Ende Juni 2012 wurden 20 Polizisten der inzwischen aufgelösten Durban Organised Crime Unit im Township Cato Manor verhaftet, nachdem Vorwürfe von Killerkommandos aufkamen. Bei ihren Einsätzen gegen mutmaßliche Kriminelle kamen mehrere Tatverdächtige ums Leben. Das zuständige Durban Magistrate Court hat die unter Tatverdacht des Mordes stehenden Männer kürzlich auf Kaution freigelassen. Die Angehörigen der Opfer und vor allem die Zeugen befürchten nun Einschüchterungsversuche durch die Beamten. Am 08.08.2012 wurden zudem erneut fünf Polizeibeamte in Pretoria verhaftet, die der Korruption beschuldigt werden.

Einsatz von Polizeibeamten und Militärs im Januar 2012 in Johannesburg. Die nicht genehmigten Geschäfte von Immigranten werden geschlossen und Waren beschlagnahmt. Ein Polizist fordert einen Einwanderer auf, nachdem dieser den Beamten auslachte, in einer Pfütze zu schwimmen. NGOs wie PASSOP sprechen hierbei von systematischer Diskriminierung.

Kurzum – Südafrika hat ein gewaltiges Vertrauensproblem im Hinblick auf die Leistungserbringung durch die Polizeibehörde SAPS, welche vielmehr mit Skandalen als mit polizeilichen Erfolgen auf sich aufmerksam macht. Schon allein die Tatsache der Aufhebung der Unabhängigkeit der „Directorate of Special Operations (DSO)“, besser bekannt als die Scorpions, welche unter anderem Korruptionsfälle innerhalb des ANC und der Polizei aufdeckten, lässt Skepsis gegenüber der aktuellen Regierung aufkommen. Die Arbeit dieser Sonderermittler verlief oft erfolgreich und namhafte ANC-Größen, wie Präsident Jacob Zuma, fürchteten ihre Ermittlungsarbeit.

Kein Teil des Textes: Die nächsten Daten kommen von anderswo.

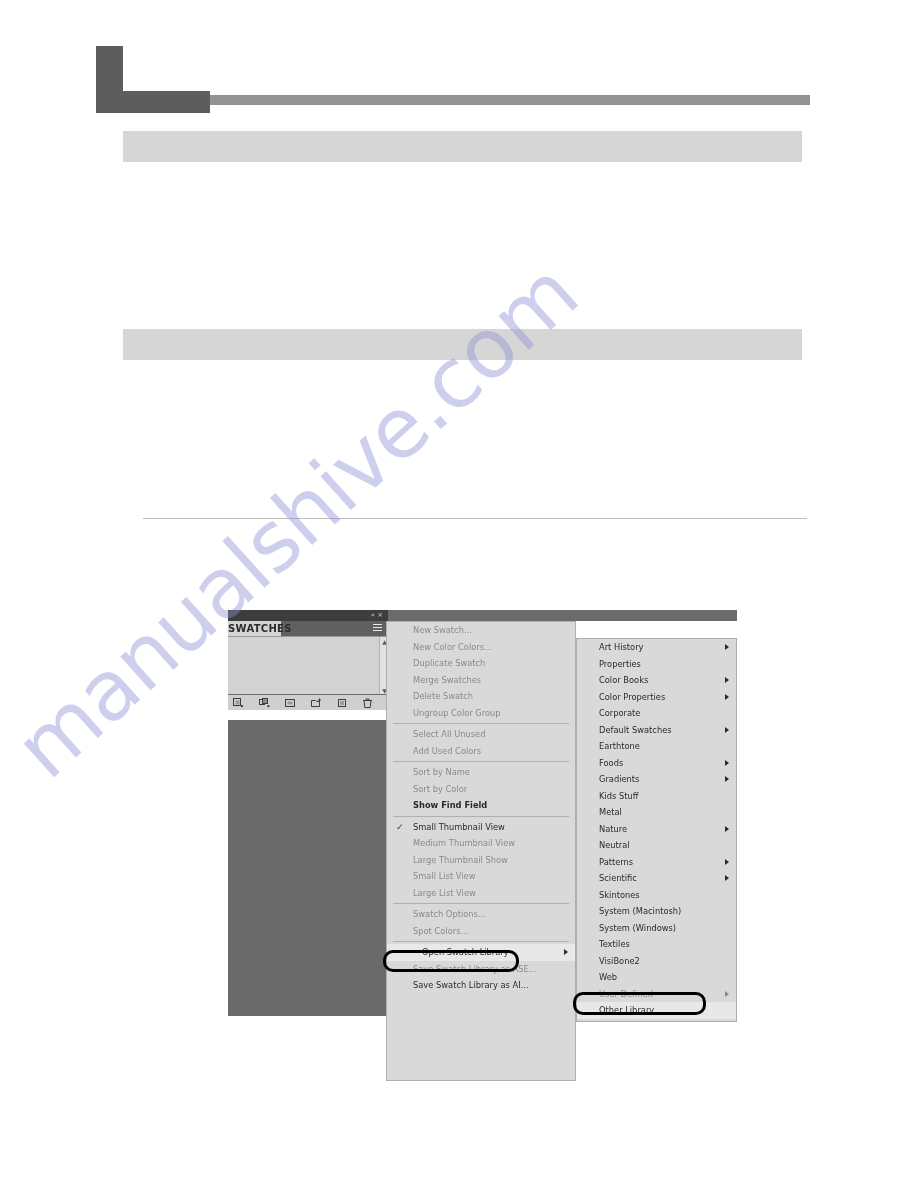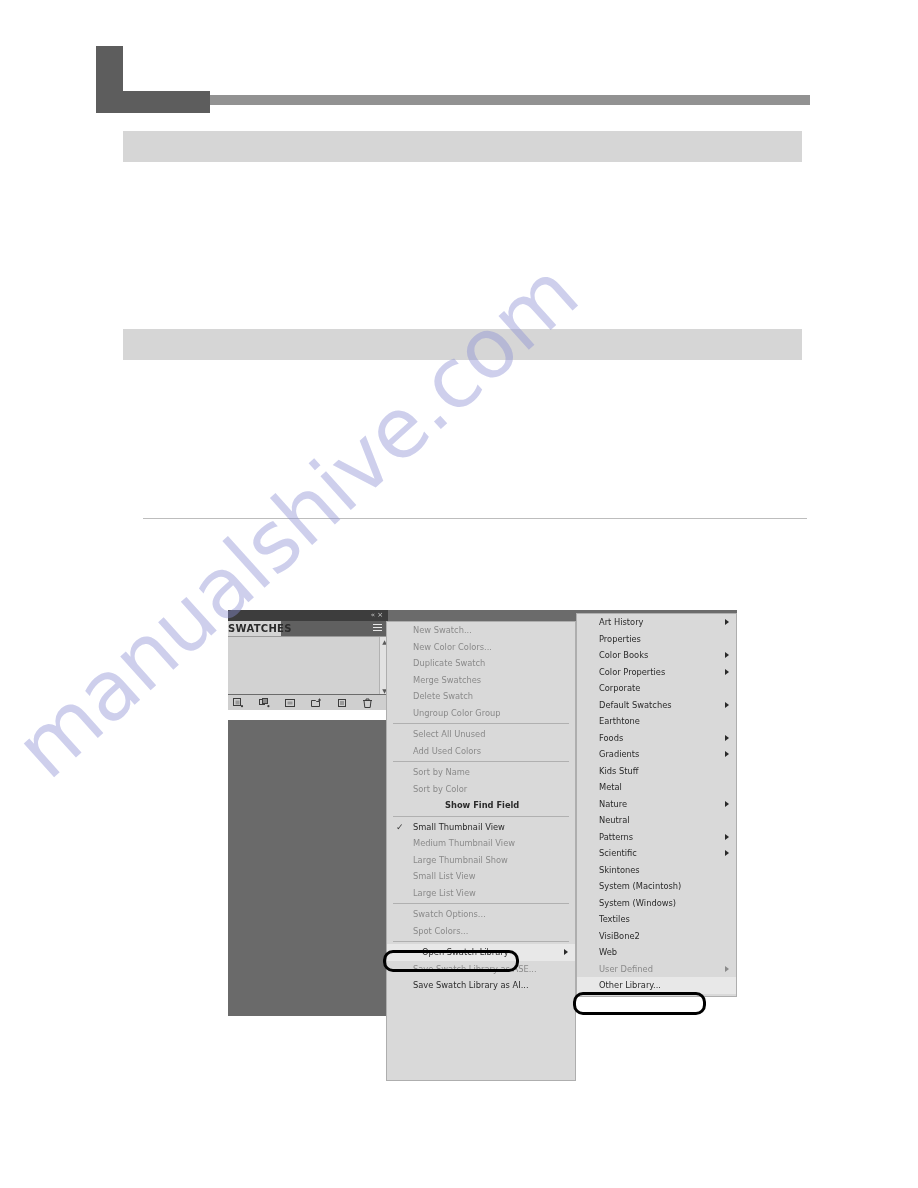--- a/index.html
+++ b/index.html
@@ -236,41 +236,41 @@
     height: 460px;
     background: #d9d9d9;
     border: 1px solid #aeaeae;
     box-sizing: border-box;
     z-index: 4;
   }
   
   #submenu {
     position: absolute;
     left: 348px;
-    top: 3px;
+    top: 28px;
     width: 161px;
     height: 384px;
     background: #d9d9d9;
     border: 1px solid #aeaeae;
     box-sizing: border-box;
     z-index: 4;
   }
 
   .menu-item {
     position: relative;
     height: 16.5px;
     line-height: 16.5px;
     padding-left: 26px;
     font-size: 8.3px;
     color: #2a2a2a;
     white-space: nowrap;
   }
   #submenu .menu-item { padding-left: 22px; }
   .menu-item.dim { color: #8a8a8a; }
-  .menu-item.bold { font-weight: bold; margin-left: 32px; }
+  .menu-item.bold { font-weight: bold; }
   .menu-item .chk {
     position: absolute;
     left: 9px; top: 0;
     font-size: 9px;
     color: #3a3a3a;
   }
   .menu-item .arrow {
     position: absolute;
     right: 7px;
     top: 50%;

Nun ist diese behördliche Organisationseinheit durch den damaligen Präsidenten Kgalema Motlanthe aufgelöst und in die Polizei SAPS integriert worden. Unter dem Namen „Hawks“, die Falken, versucht diese die erfolgreiche Arbeit der Scorpions unter erschwerten Bedingungen fortzusetzen. Feline Freier, Südafrika-Expertin der Friedrich-Naumann-Stiftung, bewertet diesen Vorgang kritisch:Die Auflösung der Scorpions und die institutionelle Verschmelzung der Hawks mit der südafrikanischen Polizei müssen als der Versuch bewertet werden, Ermittlungen gegen die Polizei selbst und gegen einflussreiche ANC-Mitglieder zu untergraben.

Desweiteren hat sich die Polizei mit rassistischen Verhaltensweisen wiederholt auffällig gemacht. Immigranten erdulden neben der seelischen Belastung auch die körperliche Gewalt durch Polizisten. In diesem Zusammenhang ist auch die Rede von Vergewaltigungsvorfällen. Im Amnesty Report zu Südafrika von 2009 wird exemplarisch folgender Vorfall geschildert: Drei simbabwische Asylsuchende wurden von Polizeibeamten in einer Hafteinrichtung für Migranten in Musina misshandelt. Ihnen wurden Handschellen angelegt und man zwang sie, in Urin herumzurollen, während sie mit Gartenschläuchen geschlagen und getreten wurden. Als sie Entschädigung forderten, klagte man sie der mutwilligen Beschädigung von Eigentum an.

Es sieht nicht gut aus mit der Verbrechensbekämpfung am Kap, solange sich kein Vertrauen zwischen Bürger und Polizisten entwickeln kann. Die Regierung verschläft erneut ihre Veranwortung.